··· Dataset ···

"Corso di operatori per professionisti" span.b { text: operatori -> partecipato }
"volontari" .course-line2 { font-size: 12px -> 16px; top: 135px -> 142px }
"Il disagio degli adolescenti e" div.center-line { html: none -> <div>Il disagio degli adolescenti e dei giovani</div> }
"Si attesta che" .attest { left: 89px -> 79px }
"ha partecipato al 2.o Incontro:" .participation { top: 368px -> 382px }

···
··· Dataset ···

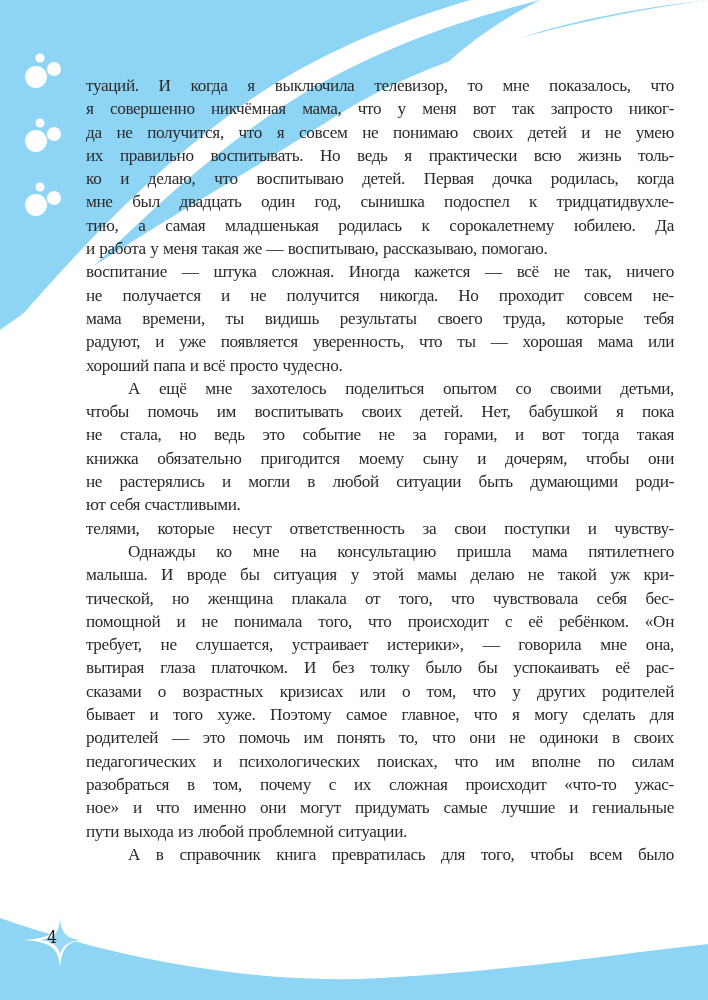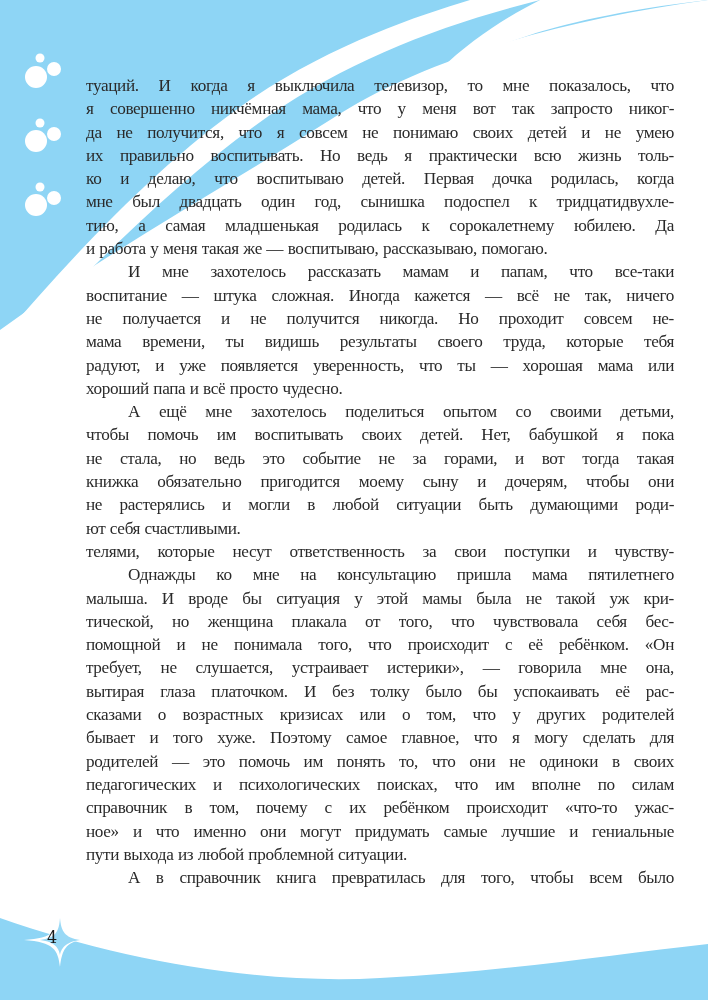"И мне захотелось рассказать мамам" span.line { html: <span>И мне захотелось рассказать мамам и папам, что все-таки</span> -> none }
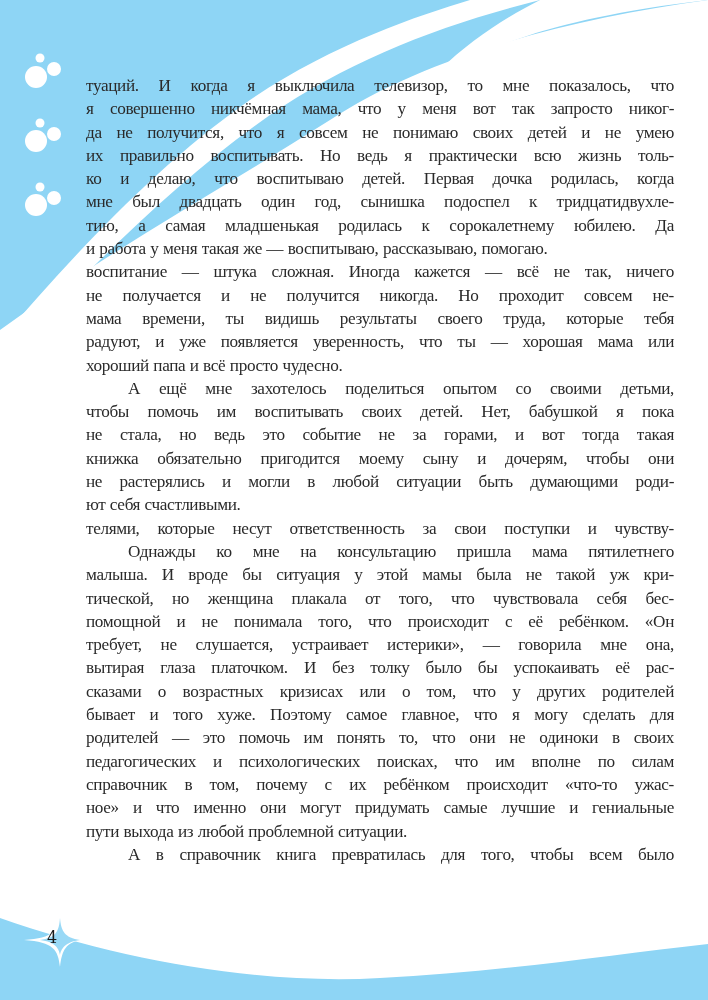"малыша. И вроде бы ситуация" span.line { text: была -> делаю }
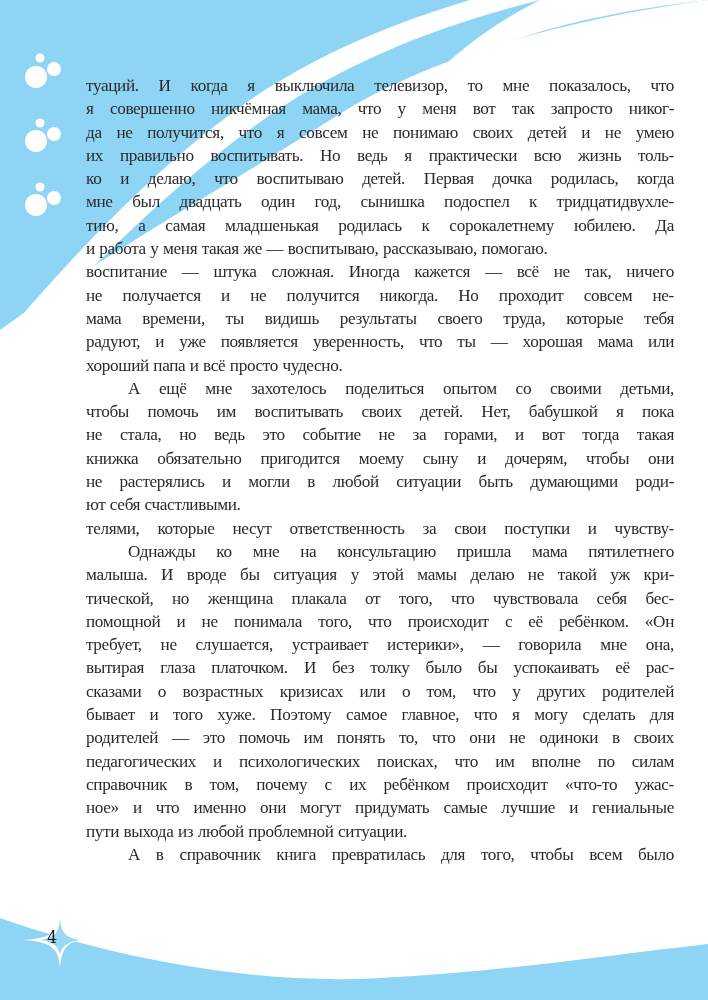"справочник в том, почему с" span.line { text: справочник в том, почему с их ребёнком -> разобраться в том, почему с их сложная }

···

Task details
Only one stretch of the data above is needed. Restate it word for word, from the line containing "di operatori per" through the line containing "partecipato al 2.o", both ends included.

Written response
"Corso di operatori per professionisti" span.b { text: operatori -> partecipato }
"volontari" .course-line2 { font-size: 12px -> 16px; top: 135px -> 142px }
"Il disagio degli adolescenti e" div.center-line { html: none -> <div>Il disagio degli adolescenti e dei giovani</div> }
"Si attesta che" .attest { left: 89px -> 79px }
"ha partecipato al 2.o Incontro:" .participation { top: 368px -> 382px }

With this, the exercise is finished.